I wanted to learn more about how sex gets better with age, but my battery was running out
Hilary Fannin: Over-50s are often treated by advertisers as being solely in need of multivitamins and padded knickers
Whether virtual or actual, the breaking of bread together is, it seems, a necessary part of our functioning; we are social animals, ordinary humans in extraordinary times. Image: iStock
In a welcome break from peeling potatoes, filling the dishwasher, wondering who used all the bath water, resisting the lure of the off-licence and juggling my seasonal monkey nuts, I recently found myself chairing an online discussion on middle age, as part of the Bealtaine festival.
An annual celebration of the arts and creativity as we age, Bealtaine was obliged this year, like so much else, to repackage itself to fit down a Zoom lens. The panellists for the discussion were the visual and performance artist John Byrne; creative director Pearse McCaughey, a former president of the Institute of Creative Advertising and Design; and the medical gerontologist Prof Rose Anne Kenny, director of Mercer’s Institute for Successful Ageing and principal investigator for the Irish Longitudinal Study on Ageing (Tilda). All were a welcome addition to my lonely box bedroom on that crisp autumnal Thursday afternoon.
I’m generally less suspicious and fearful of screwing up on live online events than I used to be. Sure, you may inadvertently disable the chat function and forget to mute yourself when you’re hissing at the wheezy cat, but you can still entertain yourself with the notion that any of the talented and articulate talking heads on your computer screen might actually have feet shod in bunny slippers.
When I closed my box bedroom door I felt energised, connected, a little more able for the darkening evening
Perhaps the most surprising thing about the Bealtaine discussion, in what is undoubtedly a bleak and stressful time for many of us, regardless of age and stage, was its palpable optimism and sense of hope.

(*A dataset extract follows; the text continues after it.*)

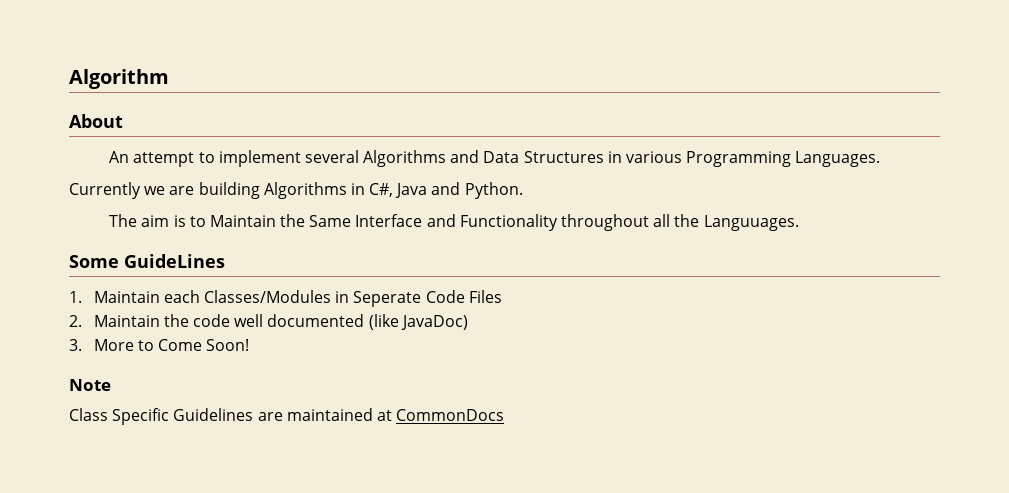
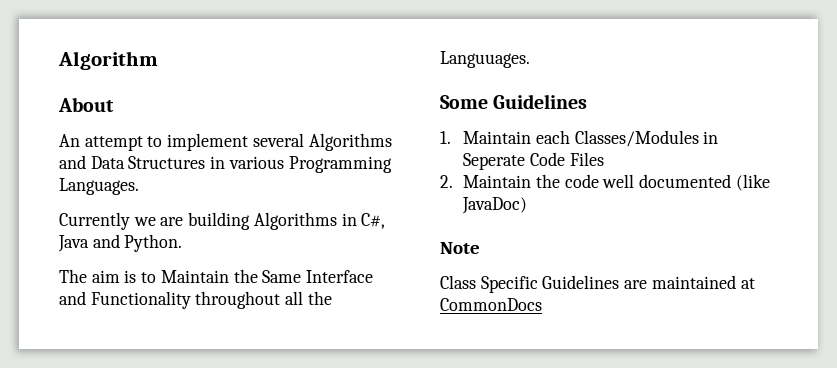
[124,254,225,268] GuideLines -> [493,94,588,109] Guidelines
[69,339,250,351] // 3. More to Come Soon! -> (528, 205) none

Byrne, whose large-scale public artwork Dublin’s Last Supper, created in 2004, will be familiar to many of the capital’s inhabitants, spoke about the playful and freeing nature of his art. (Other works he is known for include a Border souvenir shop displaying miniature watchtowers and – unrelatedly – a spot of hula-hooping in a cathedral.) At 60, without any artificial retirement date threatening his process, Byrne believes his best work is still ahead of him.
McCaughey, having spent decades working in advertising, spoke about the trapdoor that can open under you as you age in that youthful industry. Despite the economic power of the over-50s, consumers of that vintage, too, are often treated by advertisers as being solely in need of multivitamins, holiday insurance, cat flaps and padded knickers.
Currently doing a PhD at University College Dublin and enjoying the intellectual freedom of studenthood, McCaughey described the surge of energy he experienced from finally making it to university in his 50s. The joy of that late release from the quotidian is something I can testify to as well.
The panel spoke (and I’m paraphrasing wildly here) of a need to somehow redefine people’s identities (especially men’s) so that they are more than their job descriptions and less vulnerable to a sense of loss when, through age or shifting economies, their paid work is gone.
I had been a little nervous of meeting Prof Kenny, feeling as I did dull-headed, unconcentrated and altogether lessened by Covid life. I didn’t trust my questioning to unlock the knowledge behind her list of accreditations and the breadth of her work.
I shouldn’t have worried. Lucid, entertaining and warmly engaging, she dispensed her advice clearly and precisely, and left me feeling more upbeat about the future.
She spoke, and again I’m paraphrasing, of positivity and preparedness, of the power of friendships, of how a walk or a chat or a shared supper with a friend can enhance our wellbeing, both mentally and physically. Interestingly, she also reflected on how family interactions can sometimes have the opposite effect, mired as they are in history and complication.
She also pointed out, in these times of increased isolation, the benefits of opening up a screen and sharing a mealtime with someone. Whether virtual or actual, the breaking of bread together is, it seems, a necessary part of our functioning; we are social animals, ordinary humans in extraordinary times.
She spoke, too, about sex, and how, like many of the other good things in life, it can get better and better as we age. I really wanted to hear more about that, but I was running out of battery – and that’s actually not a euphemism, just a sign of my rocky professionalism.
Anyway, if you missed it, the discussion, No One Expects the Middle Ages, and other events from the Bealtaine festival, produced by Age and Opportunity, will be available online at bealtaine.ie in the coming weeks. I mention it because, in truth, when I closed my box bedroom door I felt energised, connected, a little more able for the darkening evening. You might too.